Sifang, one of China's biggest locomotive and rolling stock manufacturers, had planned to build a bullet train for a high-speed rail project in Mexico. The plan was aborted after Mexico cancelled the 210-km rail link in 2015 in budget cuts.
"The biggest obstacle for countries that have signed deals with China is the lack of financial strength. High-speed railways and bullet trains are unimaginable expensive," said Dou.
"Even though Chinese technology is highly cost effective when compared to other countries, it's still too costly for many," he said.
China had built a 124,000km rail network as of the end of last year, featuring the world's largest high-speed rail network covering more than 22,000km, according to a state-run Xinhua news agency report last month.

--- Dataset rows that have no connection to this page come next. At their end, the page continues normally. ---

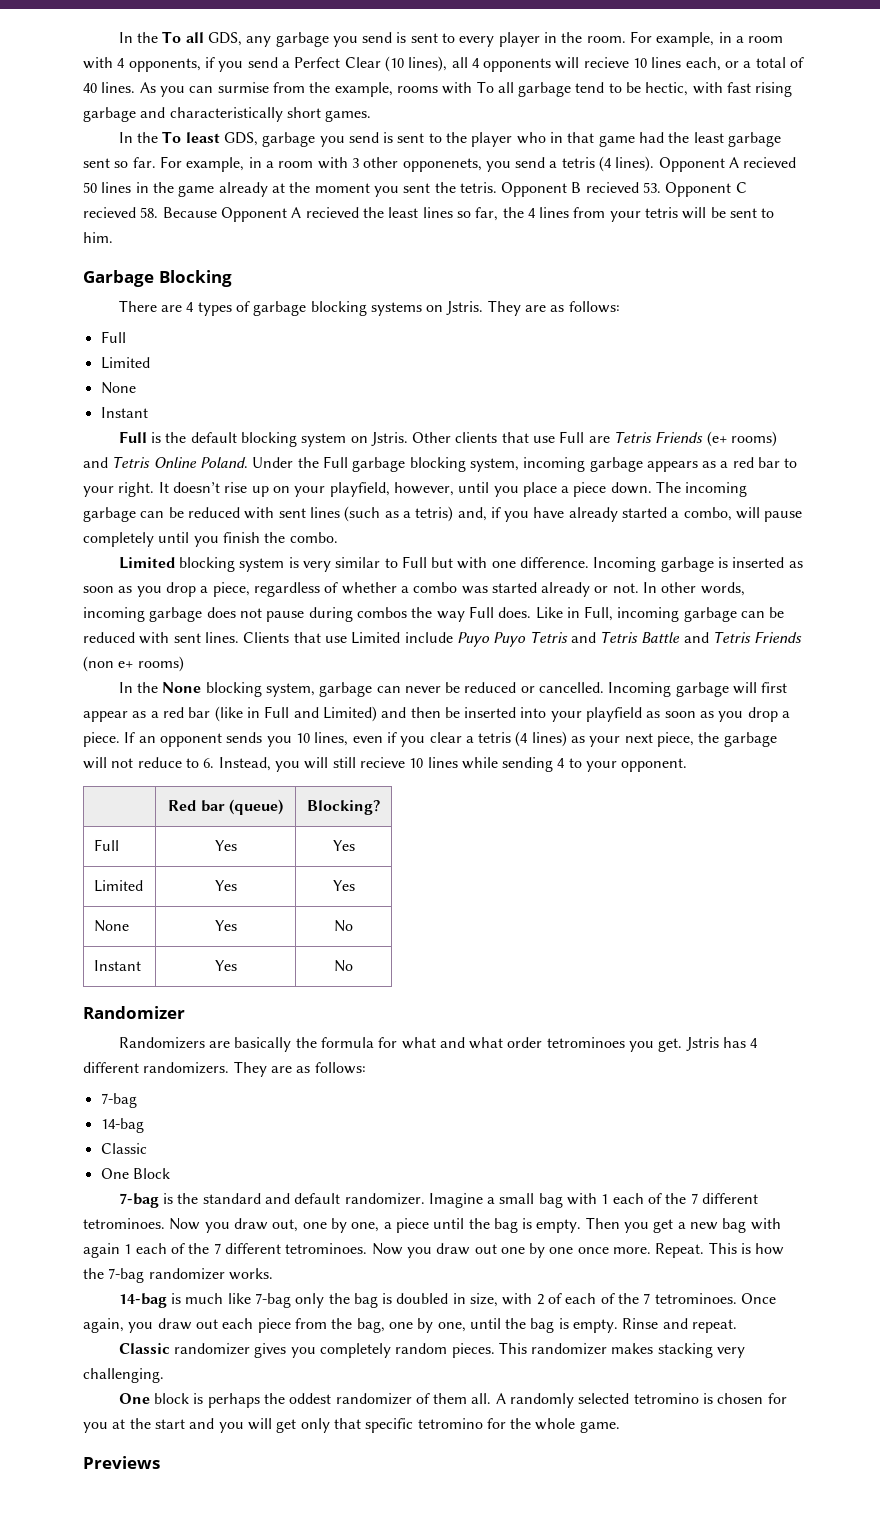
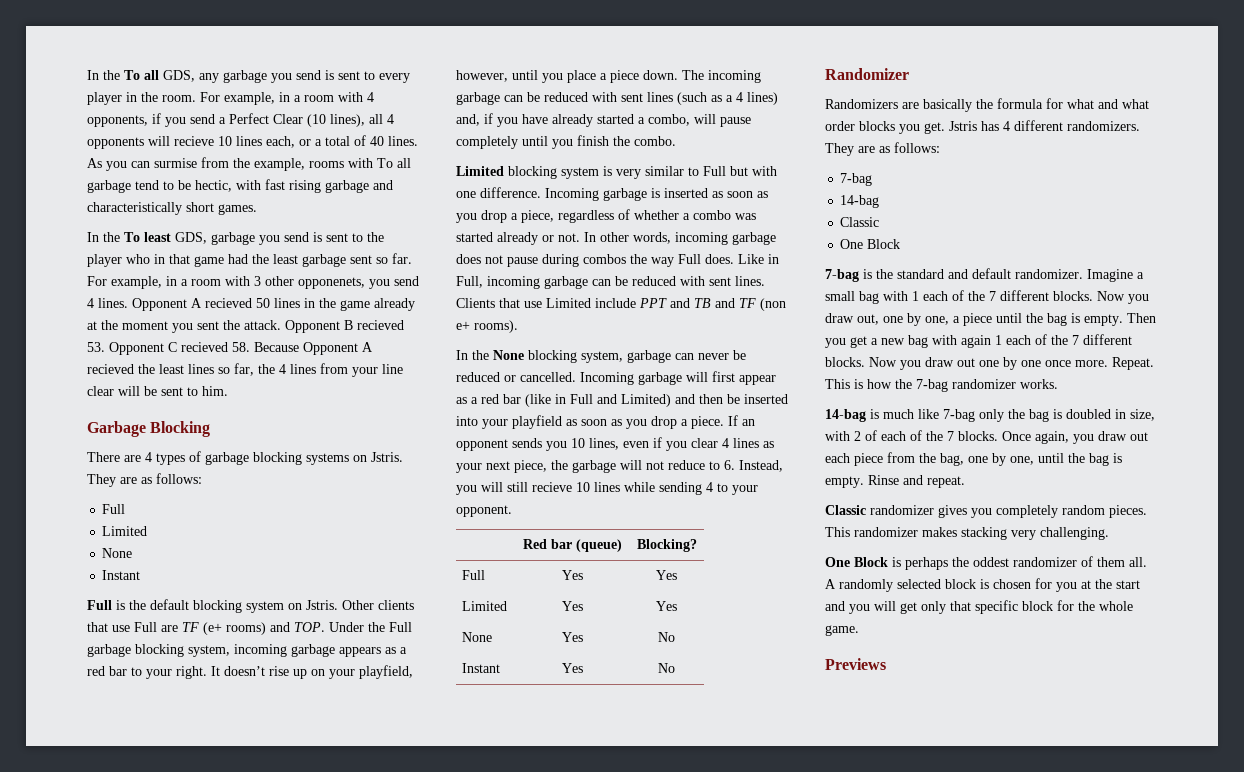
- For example, in a room with 3 other opponenets, you send a tetris (4 lines).
+ For example, in a room with 3 other opponenets, you send 4 lines.
- Opponent A recieved 50 lines in the game already at the moment you sent the tetris.
+ Opponent A recieved 50 lines in the game already at the moment you sent the attack.
- Opponent B recieved 53. Opponent C recieved 58. Because Opponent A recieved the least lines so far, the 4 lines from your tetris will be sent to him.
+ Opponent B recieved 53. Opponent C recieved 58. Because Opponent A recieved the least lines so far, the 4 lines from your line clear will be sent to him.
- Other clients that use Full are Tetris Friends (e+ rooms) and Tetris Online Poland. Under the Full garbage blocking system, incoming garbage appears as a red bar to your right.
+ Other clients that use Full are TF (e+ rooms) and TOP. Under the Full garbage blocking system, incoming garbage appears as a red bar to your right.
- The incoming garbage can be reduced with sent lines (such as a tetris) and, if you have already started a combo, will pause completely until you finish the combo.
+ The incoming garbage can be reduced with sent lines (such as a 4 lines) and, if you have already started a combo, will pause completely until you finish the combo.
- Clients that use Limited include Puyo Puyo Tetris and Tetris Battle and Tetris Friends (non e+ rooms)
+ Clients that use Limited include PPT and TB and TF (non e+ rooms).
- If an opponent sends you 10 lines, even if you clear a tetris (4 lines) as your next piece, the garbage will not reduce to 6. Instead, you will still recieve 10 lines while sending 4 to your opponent.
+ If an opponent sends you 10 lines, even if you clear 4 lines as your next piece, the garbage will not reduce to 6. Instead, you will still recieve 10 lines while sending 4 to your opponent.
- Randomizers are basically the formula for what and what order tetrominoes you get.
+ Randomizers are basically the formula for what and what order blocks you get.
- Imagine a small bag with 1 each of the 7 different tetrominoes.
+ Imagine a small bag with 1 each of the 7 different blocks.
- Then you get a new bag with again 1 each of the 7 different tetrominoes.
+ Then you get a new bag with again 1 each of the 7 different blocks.
- 14-bag is much like 7-bag only the bag is doubled in size, with 2 of each of the 7 tetrominoes.
+ 14-bag is much like 7-bag only the bag is doubled in size, with 2 of each of the 7 blocks.
- One block is perhaps the oddest randomizer of them all.
+ One Block is perhaps the oddest randomizer of them all.
- A randomly selected tetromino is chosen for you at the start and you will get only that specific tetromino for the whole game.
+ A randomly selected block is chosen for you at the start and you will get only that specific block for the whole game.

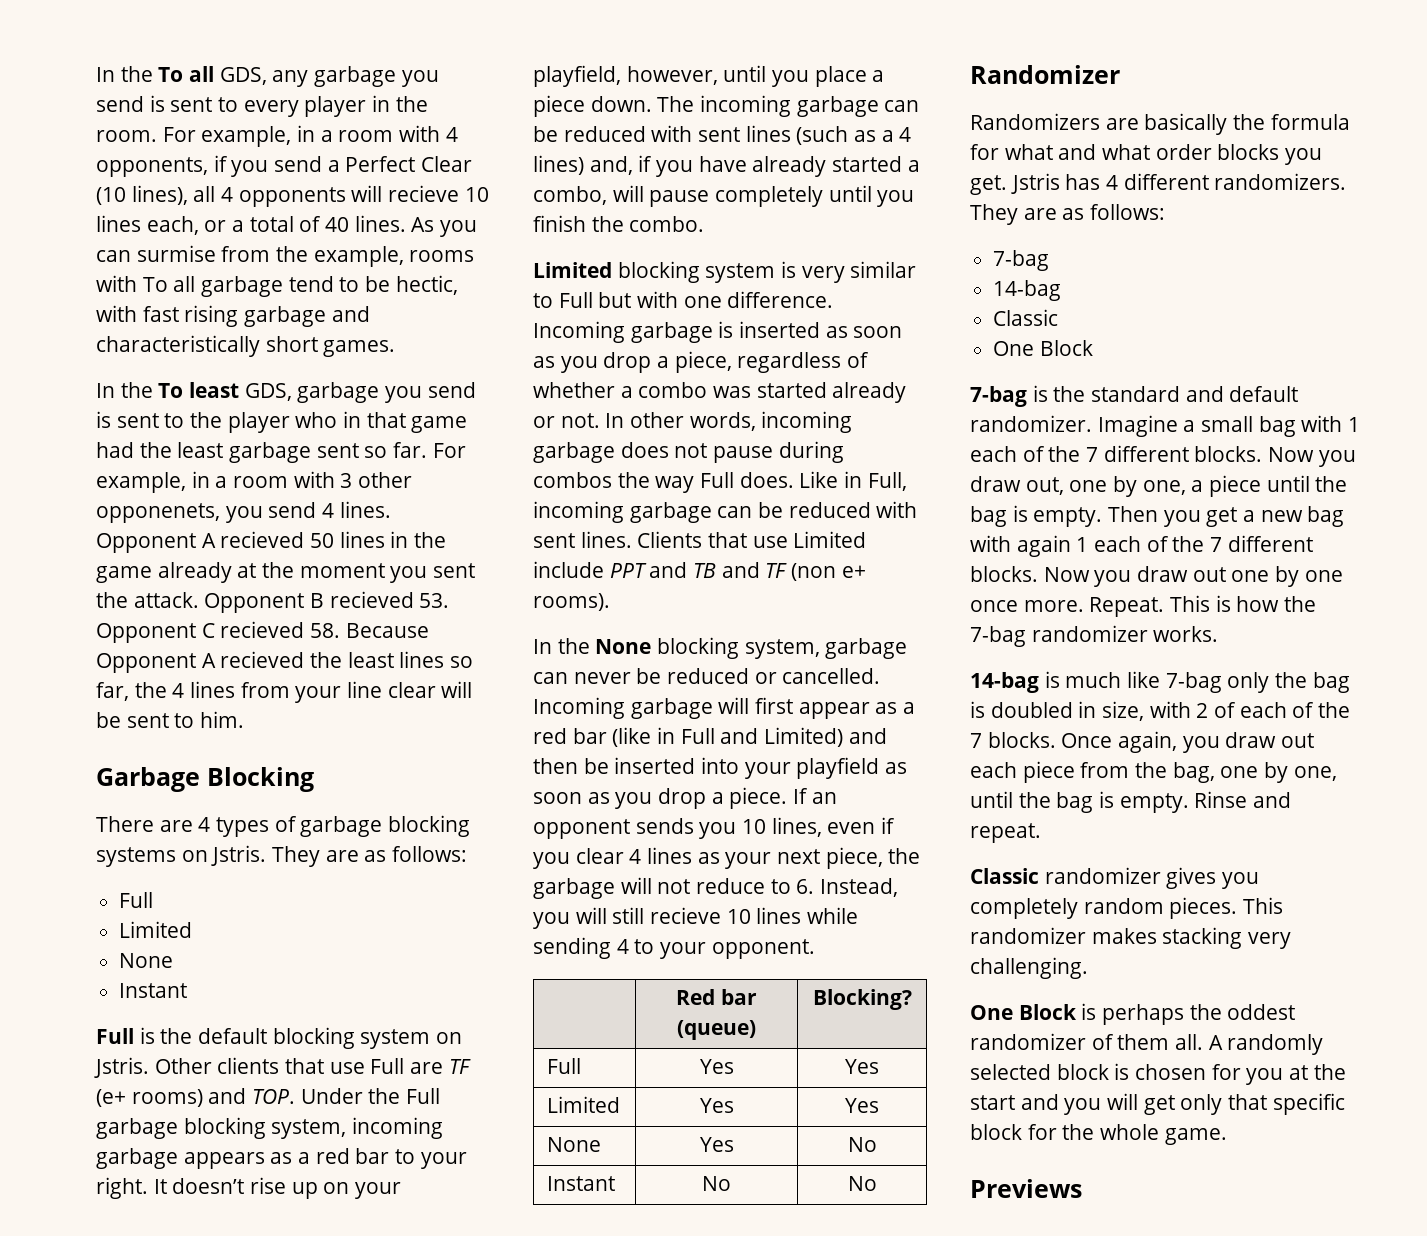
- Instant | Yes | No
+ Instant | No | No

The amount of high-speed railways in operation will be increased to 30,000km by 2020, connecting more than 80 per cent of the nation's big cities.
China which is transforming its economy from exports of low end manufacturing to high technology to halt the slowdown of its economy which slid to 6.9 per cent last year.
The government has reduced to the growth target to 6.5 per cent.
High speed railway which Beijing mastered mixing German and Japanese technologies figured high on China's high-tech exports.
Till recently, China has pressured India to opt for its bullet train technology and opted to conduct feasibility study to the longest line of Chennai and New Delhi.
China hoped that a breakthrough in bullet train export to India will open up works.
However, Japan got the first train contract to build a high speed rail line between Mumbai and Ahmedabad.
With bilateral relations at a low ebb amid differences over the $46 billion China-Pakistan Economic Corridor, Beijing's blockade of India's admission into the Nuclear Suppliers Group and New Delhi's efforts to get JeM leader Masood Azhar banned by the UN, Chinese officials are not very hopeful about any breakthrough for its bullet train exports to India.